Everything in the listing below should be repeated exactly, apart from the pictures.
-- Material for this exercise follows --
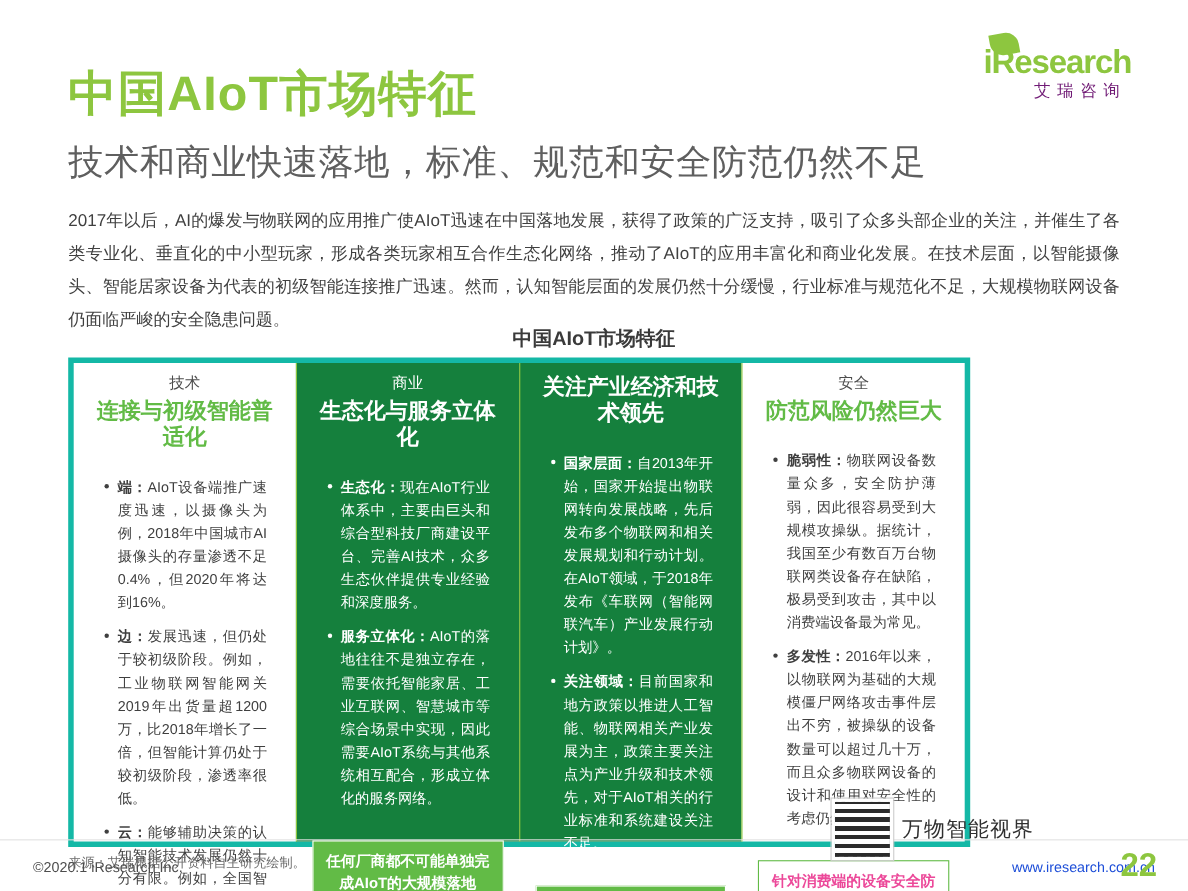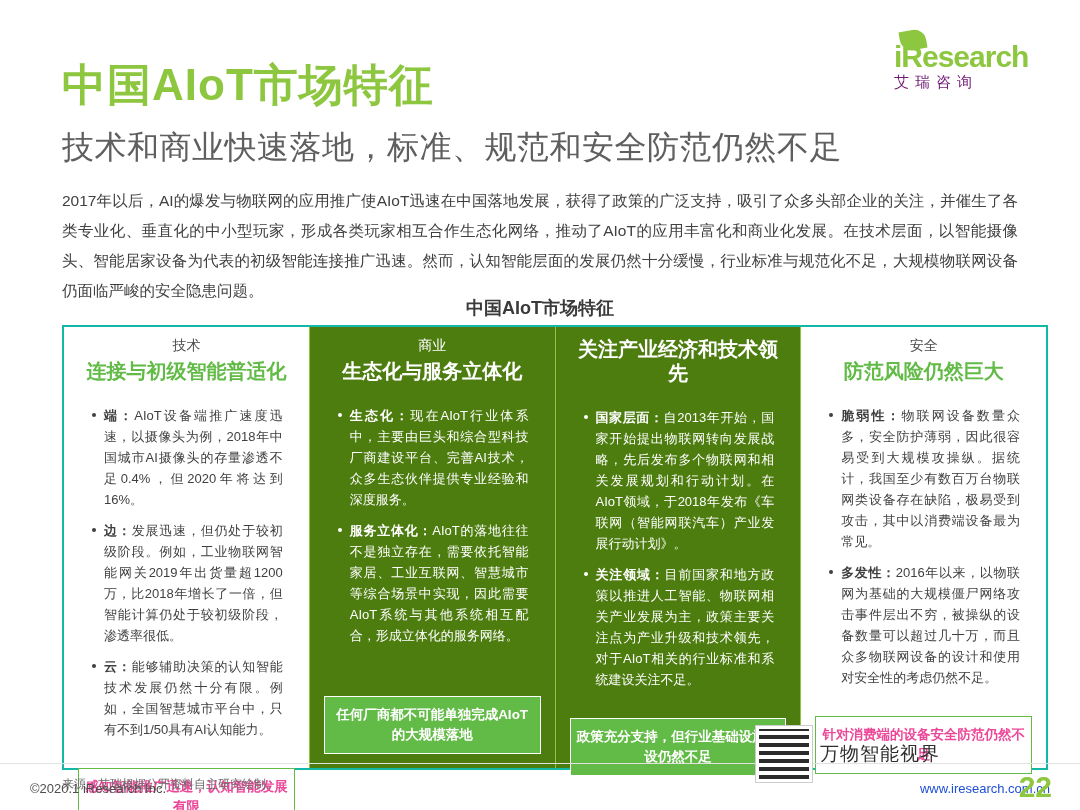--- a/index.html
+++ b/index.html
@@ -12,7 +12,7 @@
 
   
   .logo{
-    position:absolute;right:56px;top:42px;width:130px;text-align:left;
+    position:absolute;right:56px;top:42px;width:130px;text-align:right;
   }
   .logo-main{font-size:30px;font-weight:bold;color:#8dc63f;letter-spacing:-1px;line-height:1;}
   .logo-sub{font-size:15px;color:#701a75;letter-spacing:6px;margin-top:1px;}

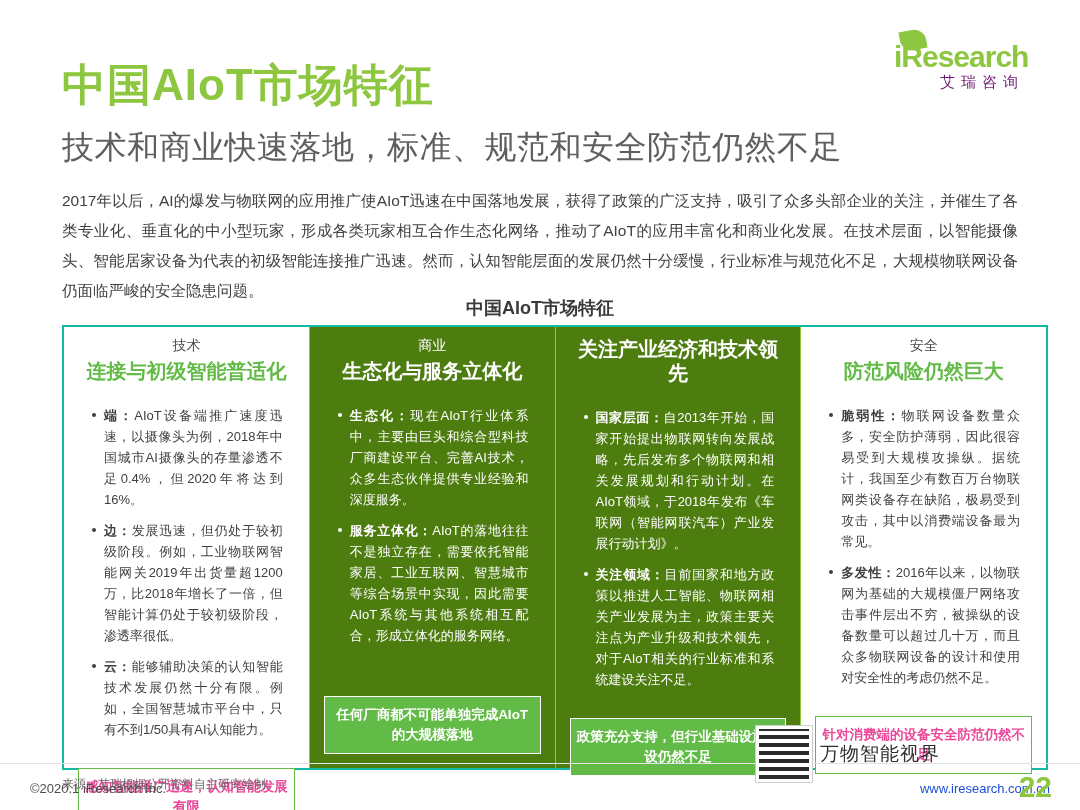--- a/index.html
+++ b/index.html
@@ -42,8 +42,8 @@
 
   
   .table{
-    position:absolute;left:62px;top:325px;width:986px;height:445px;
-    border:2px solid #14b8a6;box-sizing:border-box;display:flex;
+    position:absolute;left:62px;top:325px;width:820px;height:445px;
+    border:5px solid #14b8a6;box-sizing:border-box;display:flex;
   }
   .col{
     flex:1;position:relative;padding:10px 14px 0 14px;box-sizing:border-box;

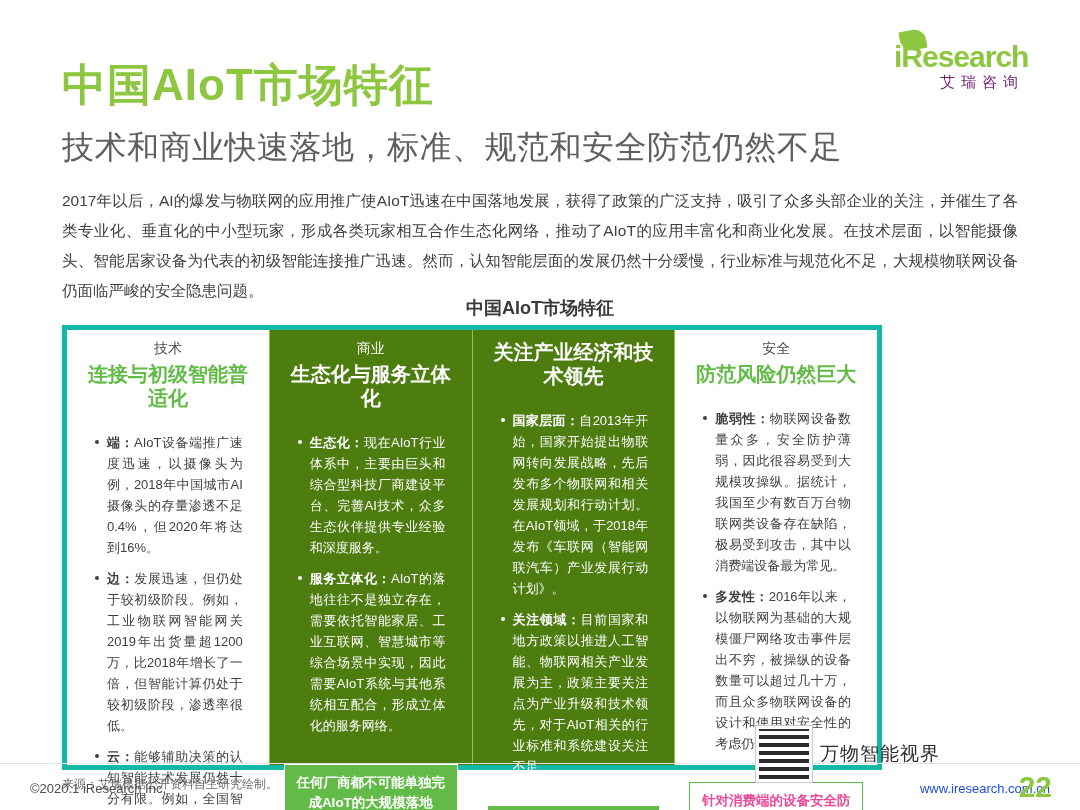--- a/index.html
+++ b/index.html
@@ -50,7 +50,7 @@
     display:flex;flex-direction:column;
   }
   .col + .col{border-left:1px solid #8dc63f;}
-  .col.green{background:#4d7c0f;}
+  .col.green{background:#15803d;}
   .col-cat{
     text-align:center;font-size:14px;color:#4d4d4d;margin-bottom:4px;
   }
-- Material for this exercise concluded --
_Answer space_
--- a/index.html
+++ b/index.html
@@ -12,7 +12,7 @@
 
   
   .logo{
-    position:absolute;right:56px;top:42px;width:130px;text-align:left;
+    position:absolute;right:56px;top:42px;width:130px;text-align:right;
   }
   .logo-main{font-size:30px;font-weight:bold;color:#8dc63f;letter-spacing:-1px;line-height:1;}
   .logo-sub{font-size:15px;color:#701a75;letter-spacing:6px;margin-top:1px;}

--- a/index.html
+++ b/index.html
@@ -42,8 +42,8 @@
 
   
   .table{
-    position:absolute;left:62px;top:325px;width:986px;height:445px;
-    border:2px solid #14b8a6;box-sizing:border-box;display:flex;
+    position:absolute;left:62px;top:325px;width:820px;height:445px;
+    border:5px solid #14b8a6;box-sizing:border-box;display:flex;
   }
   .col{
     flex:1;position:relative;padding:10px 14px 0 14px;box-sizing:border-box;

--- a/index.html
+++ b/index.html
@@ -50,7 +50,7 @@
     display:flex;flex-direction:column;
   }
   .col + .col{border-left:1px solid #8dc63f;}
-  .col.green{background:#4d7c0f;}
+  .col.green{background:#15803d;}
   .col-cat{
     text-align:center;font-size:14px;color:#4d4d4d;margin-bottom:4px;
   }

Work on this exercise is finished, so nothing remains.